In the absence of any maximum statutory time limit for detention, the number of years in detention may vary, depending on each case and may continue indefinitely.
Factors contributing to extended detention periods for children include difficulty in establishing identity, litigation and obtaining travel documentation. Australia’s Human Rights and Equal Opportunity Commission reports that average period for a child in immigration detention is one year, eight months and 11 days.
After Temporary Protection Visas (TPVs) were introduced in 1999, family reunion was no longer possible and wives and children, wanting to join husbands and fathers in Australia, became easy prey to people smugglers.
This led to a steady rise in the proportion of children on asylum seeker boats, reaching 40 percent in 2001, when 146 children died in the infamous SIEV X Indonesian refugee boat tragedy.
For 13 years since this brutal policy of mandatory detention was introduced, human and refugee rights activists have been campaigning to get Australia to honour its many international legal obligations.
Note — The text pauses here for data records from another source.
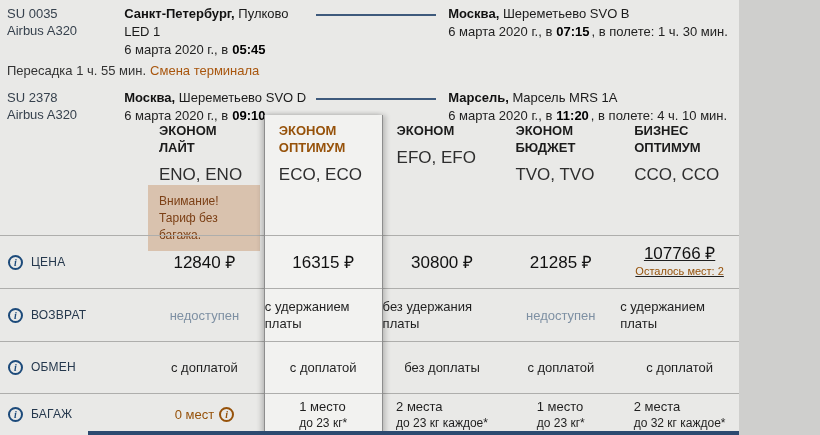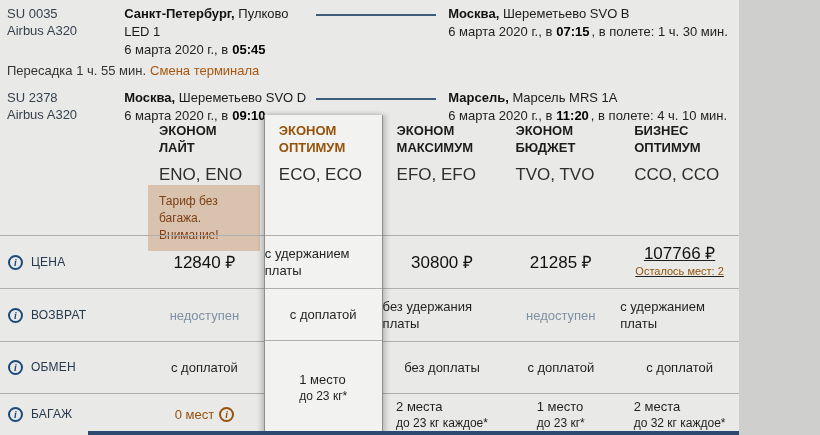--- a/index.html
+++ b/index.html
@@ -215,7 +215,6 @@
       <div class="hdr">
         <div class="fare-name">
           <div>ЭКОНОМ</div>
-          <div>МАКСИМУМ</div>
         </div>
         <div class="fare-code">EFO, EFO</div>
       </div>

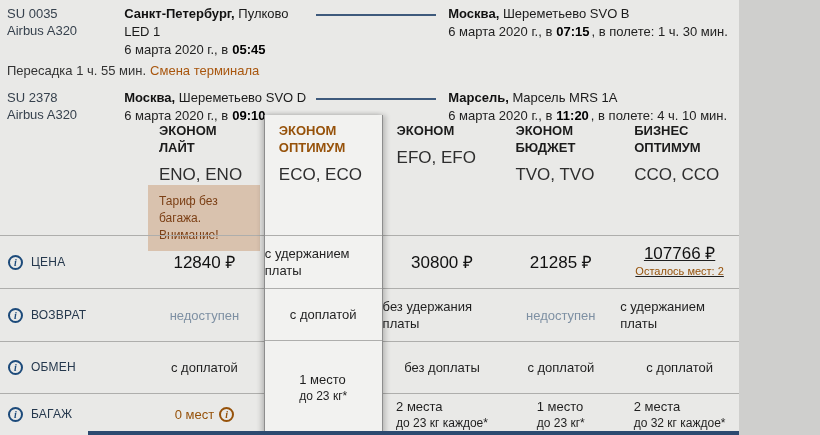--- a/index.html
+++ b/index.html
@@ -168,8 +168,8 @@
         </div>
         <div class="fare-code">ENO, ENO</div>
         <div class="warn-box">
+          <div>Внимание!</div>
           <div>Тариф без багажа.</div>
-          <div>Внимание!</div>
         </div>
       </div>
       <div class="seg">

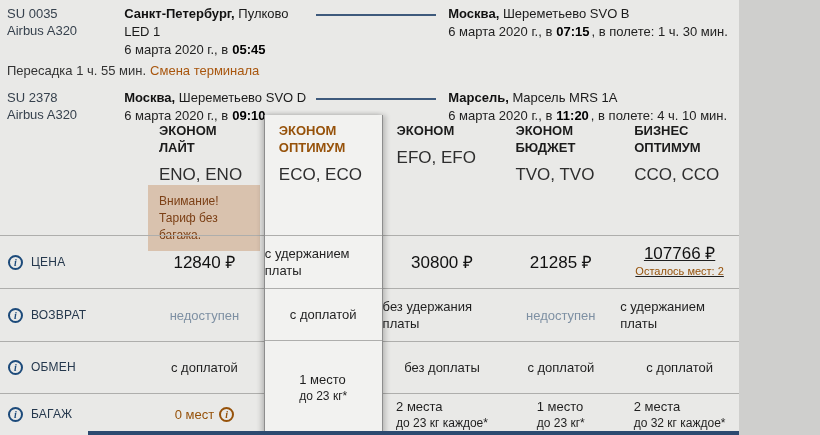--- a/index.html
+++ b/index.html
@@ -198,6 +198,9 @@
         <div class="fare-code">ECO, ECO</div>
       </div>
       <div class="seg">
+        <span class="price">16315 ₽</span>
+      </div>
+      <div class="seg">
         <span>с удержанием платы</span>
       </div>
       <div class="seg r3">

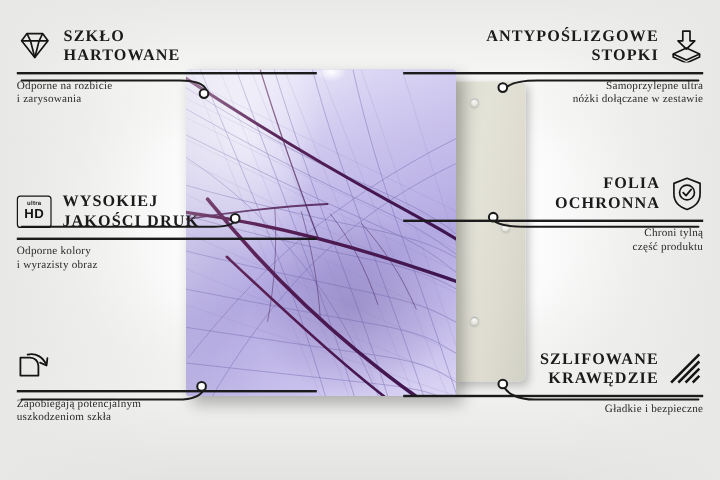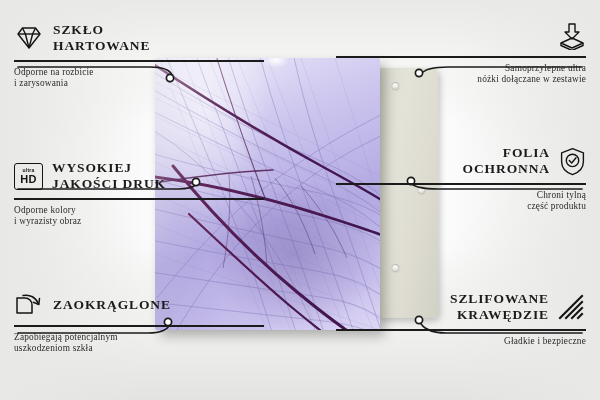--- a/index.html
+++ b/index.html
@@ -213,6 +213,10 @@
 
   <div class="feature right" style="top:22px;">
     <div class="f-head">
+      <div>
+        <div class="f-title">ANTYPOŚLIZGOWE</div>
+        <div class="f-title">STOPKI</div>
+      </div>
       <svg class="f-icon" width="28" height="28" viewBox="0 0 28 28">
         <g fill="none" stroke="#141414" stroke-width="1.4" stroke-linejoin="round">
           <path d="M11 2 L17 2 L17 10 L21 10 L14 17 L7 10 L11 10 Z"></path>

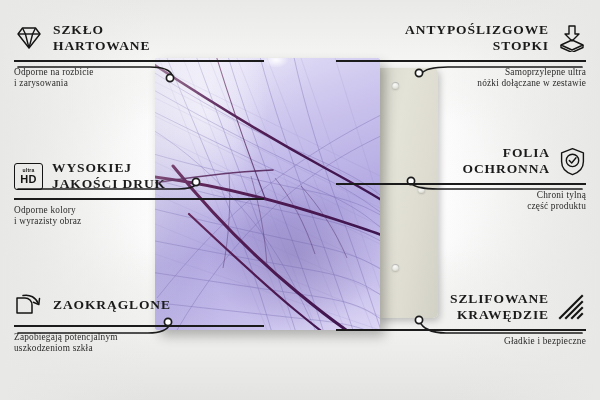--- a/index.html
+++ b/index.html
@@ -275,7 +275,6 @@
         </g>
       </svg>
       <div>
-        <div class="f-title">ZAOKRĄGLONE</div>
       </div>
     </div>
     <div class="f-rule"></div>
Australia is a signatory to the United Nations 1951 Convention and 1967 Protocol relating to the Status of Refugees. It has also ratified the United Nations Convention on the Rights of the Child.
Australia’s Human Rights and Equal Opportunity Commissioner, Sev Ozdowski has said, ”We must all bear the responsibility for ensuring that all those genuinely in need of international protection receive it. They should not be demonised or punished by being locked up indefinitely behind barbed wire, but should be saluted for their courage and their will.”
Refugee activists are urging the government to abandon community detention and replace it with whole-of-family bridging visas, with study, work and health-care rights.